Pour le renseignement militaire français, rien ne permet de dire que l’hôpital Al-Ahli a été touché par une frappe israélienne
Malgré le manque d’éléments tangibles pour la corroborer, l’affirmation du Hamas a été reprise par l’ensemble des médias et commentée par des organismes internationaux [comme l’Organisation mondiale de la santé], avant d’enflammer les réseaux sociaux et donner lieu à de nombreuses manifestations dans les pays arabes [mais aussi européens].
Seulement, la version du Hamas a été contredite par l’état-major israélien, celui-ci ayant affirmé que l’hôpital avait été en réalité touché par une roquette tirée par le Jihad islamique. Ce que, d’ailleurs, semblait confirmer des images diffusées en direct par la chaîne qatarienne al-Jazeera au moment de cette « frappe » présumée.
Et, depuis Tel Aviv, où il était en visite officielle pour exprimer son soutien à Israël après les attaques terroristes du 7 octobre, le président américain, Joe Biden, a donné du crédit à cette version [et on suppose qu’il avait des informations fournies par ses services de renseignement].
« J’ai été profondément attristé et choqué par l’explosion dans l’hôpital à Gaza hier [17/10]. Et sur la base de ce que j’ai vu, il apparaît que cela a été mené par la partie adverse », a en effet déclaré M. Biden, lors d’une conférence de presse donnée au côté de Benjamin Netanyahu, le Premier ministre israélien.
Selon des images de l’hôpital Al-Ahli Arabi prises peu après, il est en effet apparu que la munition en cause était tombée sur le parking de l’hôpital, la structure de l’établissement n’ayant pas été directement touchée. L’explosion survenue ensuite [et que l’on peut voir sur les images d’al-Jazeera] pourrait avoir été amplifiée par celle des réservoirs des voitures qui s’y trouvaient. Ce qui expliquerait le nombre des victimes, qui « se situerait probablement dans le bas d’une fourchette de 100 à 300 » morts, selon le renseignement américain.

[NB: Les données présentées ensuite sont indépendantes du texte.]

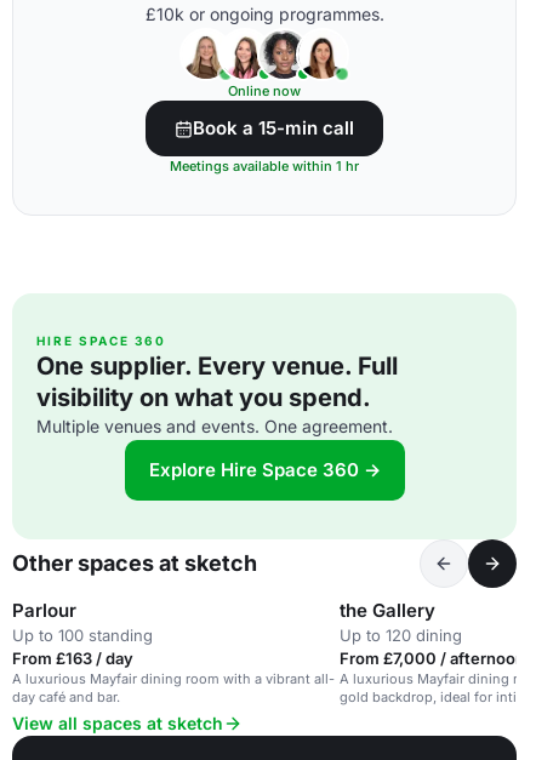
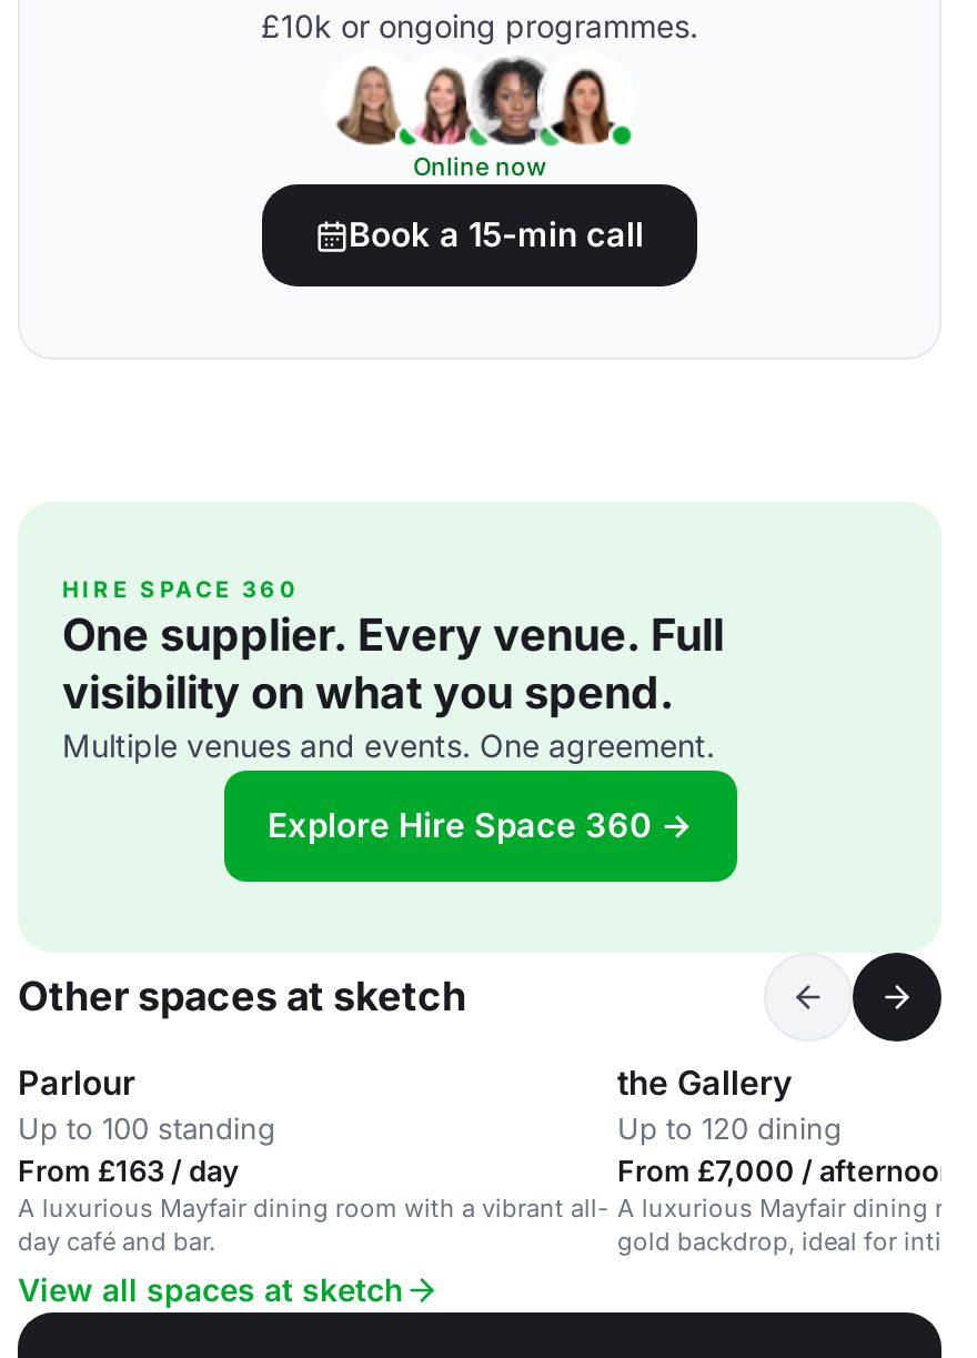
[170,158,359,175] Meetings available within 1 hr -> none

En tout cas, les dégâts observés ne correspondent pas à ceux que peuvent faire une bombe larguée par un avion de combat ou un drone, comme la GBU-39 SDB [Small Diameter Bomb] et ses 110 kg d’explosifs. Et c’est d’ailleurs ce qu’affirme le renseignement militaire français.
Jusqu’à présent, le président Macron s’est montré prudent dans cette affaire. « La France condamne l’attaque contre l’hôpital Al-Ahli Arabi de Gaza qui a fait tant de victimes palestiniennes. Nous pensons à elles. Toute la lumière devra être faite », a-t-il d’abord réagi. Puis, a-t-il dit par la suite, « le jour où les services français consolideront, avec les services partenaires, des informations sûres, il y aura à ce moment-là une attribution ou des éléments ».
C’est donc désormais le cas. « La nature de l’explosion et les échanges avec d’autres partenaires du renseignement me conduisent à [affirmer] que rien ne permet de dire qu’il s’agit d’une frappe israélienne », a en effet déclaré un responsable de la Direction du renseignement militaire [DRM], le 20 octobre, selon l’AFP. Et d’ajouter : « L’hypothèse la plus probable est une roquette palestinienne qui a explosé avec une charge d’environ 5 kilos ».
Sur les images du parking de l’hopital, la DRM a identifié un « trou [et non un cratère] d’environ 1 mètre sur 75 cm, et de 30 à 40 cm de profondeur. Or, il « fait environ cinq kilos d’explosifs pour produire cet effet, assurément moins de dix kilos », explique-t-elle.
« L’hypothèse d’une bombe ou d’un missile israélien n’est pas possible car la charge minimale de ce type d’armement est très largement supérieur. Un engin de la sorte aurait formé un cratère beaucoup plus grand », insisté ce responsable de la DRM. En revanche, les dimensions du « trou » observé sont cohérentes « pour des roquettes acquises ou fabriquées » par les groupes armés palestiniens.
D’ailleurs, les éléments balistiques qu’elle a analysés confirment l’hypothèse d’un « tir de roquette qui a été détourné ou qui a connu des avaries techniques et dont des éléments ont touché le parking proche de l’hôpital ».
En outre, la DRM a dit douter du bilan avancé par le Hamas. « Un tel bilan, incohérent, supposerait des milliers de blessés », a-t-elle estimé, après avoir expliqué sa décision de « rendre publiques ses analyses à la demande de la présidence française par souci de transparence ».